Tuesday, March 31, 2009

Selling: It Really is Simple

For over a year now, maybe longer, I have been following this small sales training firm, Caskey, in Indianapolis. Bill Caskey and Brian Neal present great stuff and I encourage everyone in sales to subscribe to their "Advanced Selling Podcast".

Check out "High Intent" and "Detachment" two of my favorites.

I have copied and re-posted a pretty good post - enjoy.

Complicated Strategy Not As Good As Simple Sales Advice

by Bill Caskey on March 30, 2009

As sales trainers, we get invited in to companies to help them solve some pretty complex issues. Yet, often, the answer to their sales frustration is quite simple.

I was watching the Michigan State ‘upset’ of Louisville last weekend. The camera / mic caught a frustrated Rick Pitino (Louisville head coach) as he was watching his team implode.

Despite all the complicated game plans and strategies I’m sure he implemented, his admonition to his players at that point in the game was, “Stop dribbling. Pass the ball!!!”

As an avid basketball observer that is one of the things that drives me crazy–a player dribbling but going nowhere.
Sales Is Simple Too, If We Let It Be

But in sales and sales training, the admonition we have for our clients gets very simple, too. Here are three instructions I would shout if they had their head phones in during a sales call.

1. Shut up and listen. Stop talking. Stop pontificating. Stop sharing all of your wonderful opinions of how great your service is. (OF COURSE YOU THINK IT’S GREAT–YOU’RE SELLING IT!)

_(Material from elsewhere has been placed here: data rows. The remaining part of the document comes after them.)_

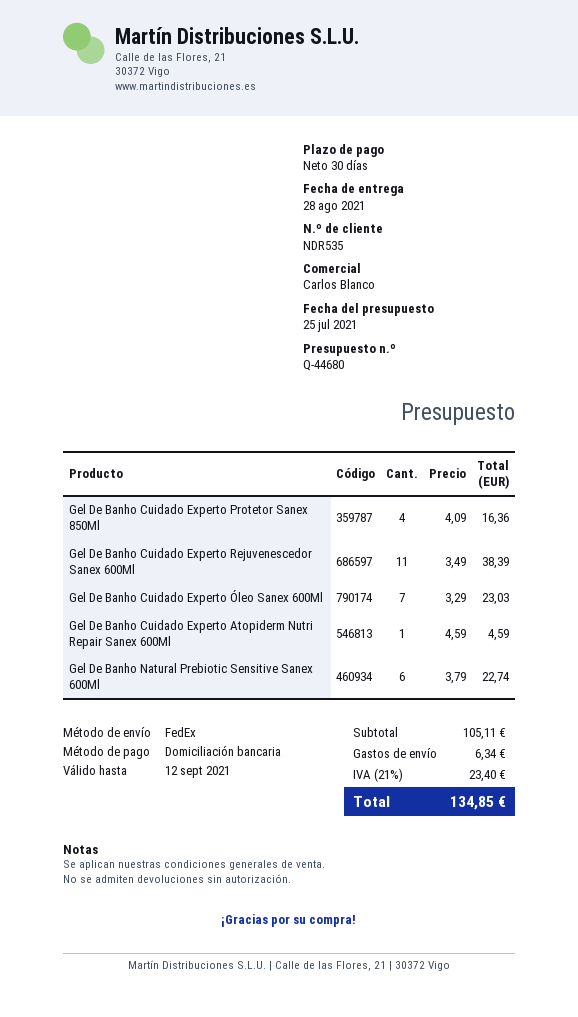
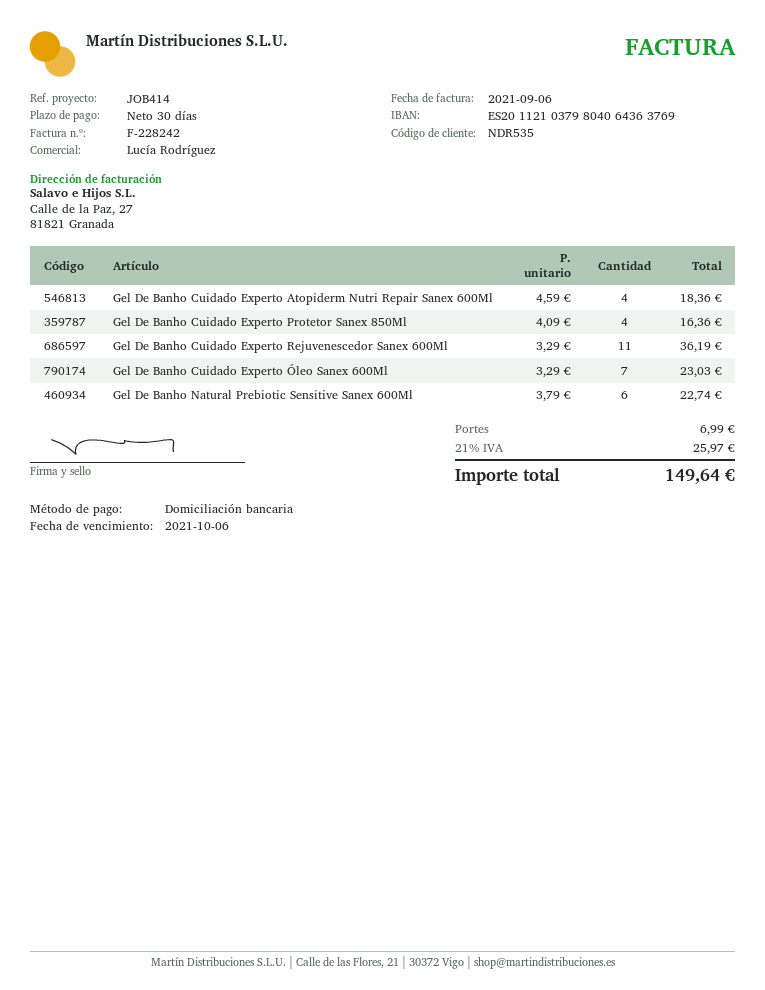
sales rep: Carlos Blanco -> Lucía Rodríguez
Gel De Banho Cuidado Experto Rejuvenescedor Sanex 600Ml: 11 x 3.49 = 38.39 -> 11 x 3.29 = 36.19
Gel De Banho Cuidado Experto Atopiderm Nutri Repair Sanex 600Ml: 1 x 4.59 = 4.59 -> 4 x 4.59 = 18.36
shipping: 6.34 -> 6.99
tax: 21% = 23.40 -> 21% = 25.97
total: 134.85 -> 149.64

2. Ask a follow-up question. Amazing too me how few questions sales people ask and how even more rarely they ask a follow up question after the prospect has answered the first. Think about how absurd it is for someone to answer a complex question and give you ALL of the relevant information on the first try.

3. Give some space. After someone answers a question, give it some space. Don’t jump right in and think you have to talk. This is an in-law to Shut up and Listen, but a little different in that it’s about “giving space.” In fact, that’s what our entire philosophy is built on ’space for the prospect to sell you on why he needs you.’ As long as you’re talking, you’re taking up space–not making it available for your prospect.

So, keep things simple–never as complex as they need be. And watch your sales effectiveness jump a notch or two.